Hundreds of sprites Vs subviewport 3d for a 2d game

4.3 Godot Version

Question

Hi all,

I am just starting my journey as a hobby game dev and having a great time.

I am making a top down 2d game but can’t draw to save my life. My solution was to make 3d models in blender (which I had previous experience in) and then render PNG files to create sprite sheets.

Looking at the animations for my stylised character (which is going to be ~250px tall) and to get smooth animations I am looking at ~700 individual sprites (my walking animation is 12 frames x 8 directions plus weapon posing, tool posing, shooting, bow and arrow etc.) this seems crazy comparing to alot of tutorials I see (but they all seem to be pixel art needing less smooth animation to look good).

Another option I was thinking of is importing the 3d model and animations in a 3d space and having a sub viewport creating the sprite texture in real time with the animations.

I am happy to put the time and effort into either of these but I am concerned about the performance effects of each method. From what I’ve read the sprite sheet option would potentially lead to significant load times for the scene and the subview port would have potential performance implications when the scene is running.
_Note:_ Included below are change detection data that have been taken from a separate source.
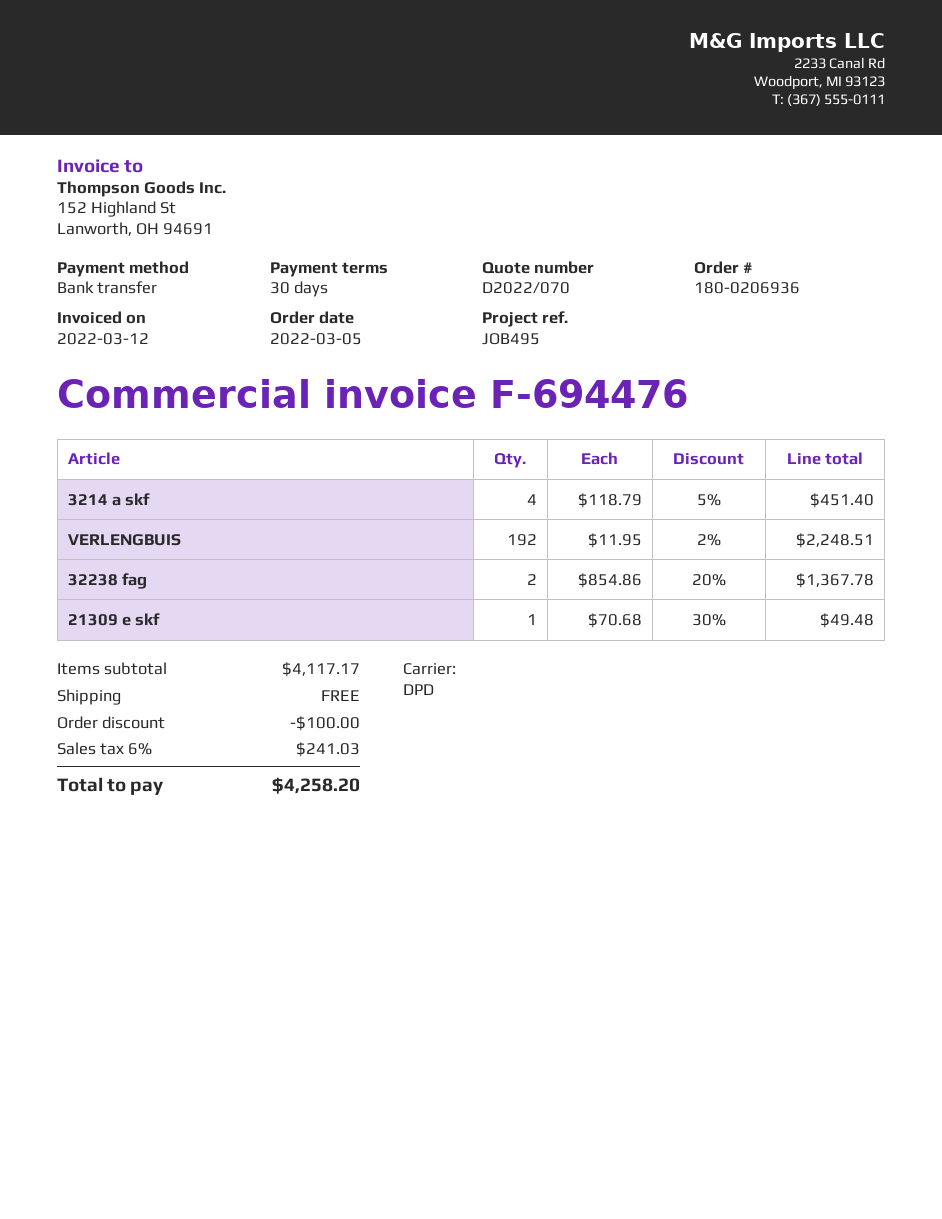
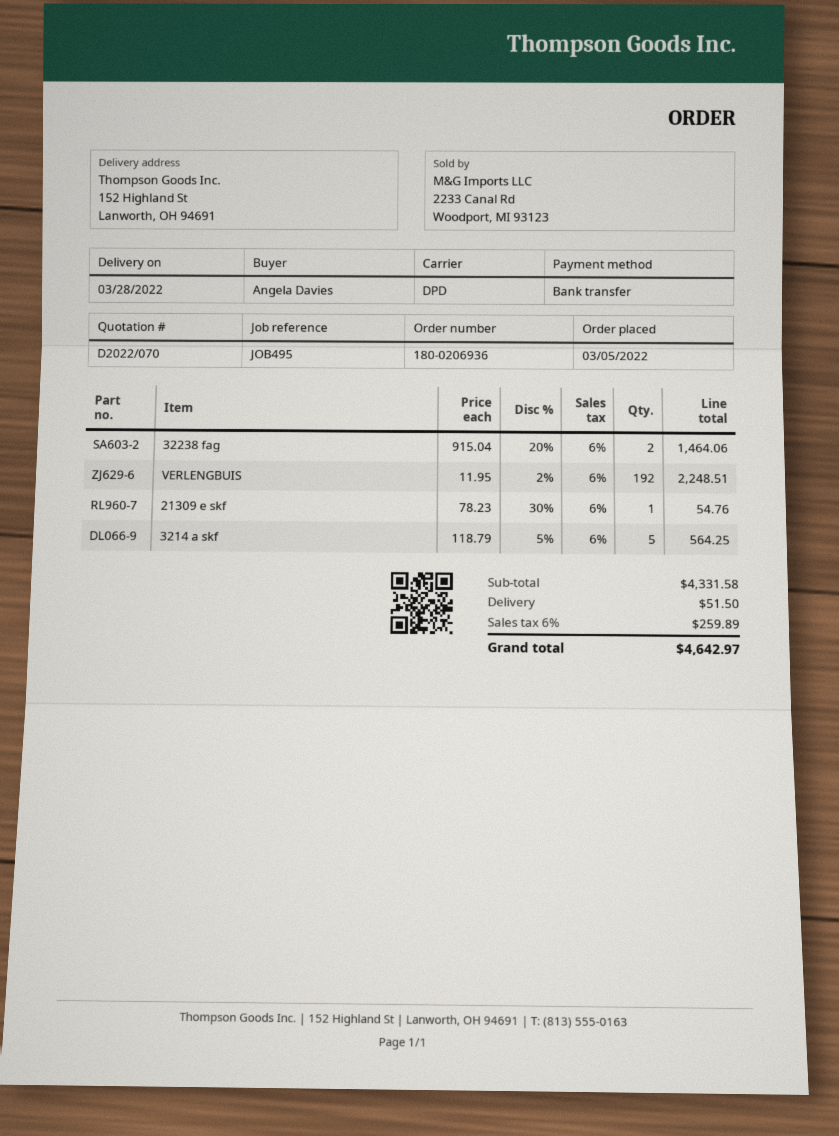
3214 a skf: 4 x 118.79 - 5% = 451.40 -> 5 x 118.79 - 5% = 564.25
32238 fag: 2 x 854.86 - 20% = 1367.78 -> 2 x 915.04 - 20% = 1464.06
21309 e skf: 1 x 70.68 - 30% = 49.48 -> 1 x 78.23 - 30% = 54.76
subtotal: 4117.17 -> 4331.58
discount: 100.00 -> none
shipping: 0.00 -> 51.50
tax: 6% = 241.03 -> 6% = 259.89
total: 4258.20 -> 4642.97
The problem is I don’t know how significant either of these issues would be. The obvious answer to me is to prototype both and see what performance implications it has on the scene before I continue through to the rest of the characters, but while I’m happy to put the time in I’d rather not waste my free time on something that I’m going to throw away which by definition I would be doing with half of the work I do.

So the question is essentially is anyone aware of which method of these is likely to be superior?

Am I potentially barking up the wrong tree?

Thank you for any support and advice

Have you considered making it a 3D game with an orthogonal camera always pointing down? That way you can use your 3D models while having the illusion of 2D.

1 Like

Thanks for your response. It seemed a bit more complicated doing it in 3d tbh as I was going to do the characters as 3d models converted to 2d and then the background, art assets as 2d.

Do you know if that number of 2d sprites would tank loading times? (Designing for running on desktop/laptop at present)

Thanks

I haven’t timed sprite loading (I’m primarily 3D), so I can’t say. However, you don’t need to have different sprites for different directions, as you can just rotate your sprites at runtime as needed.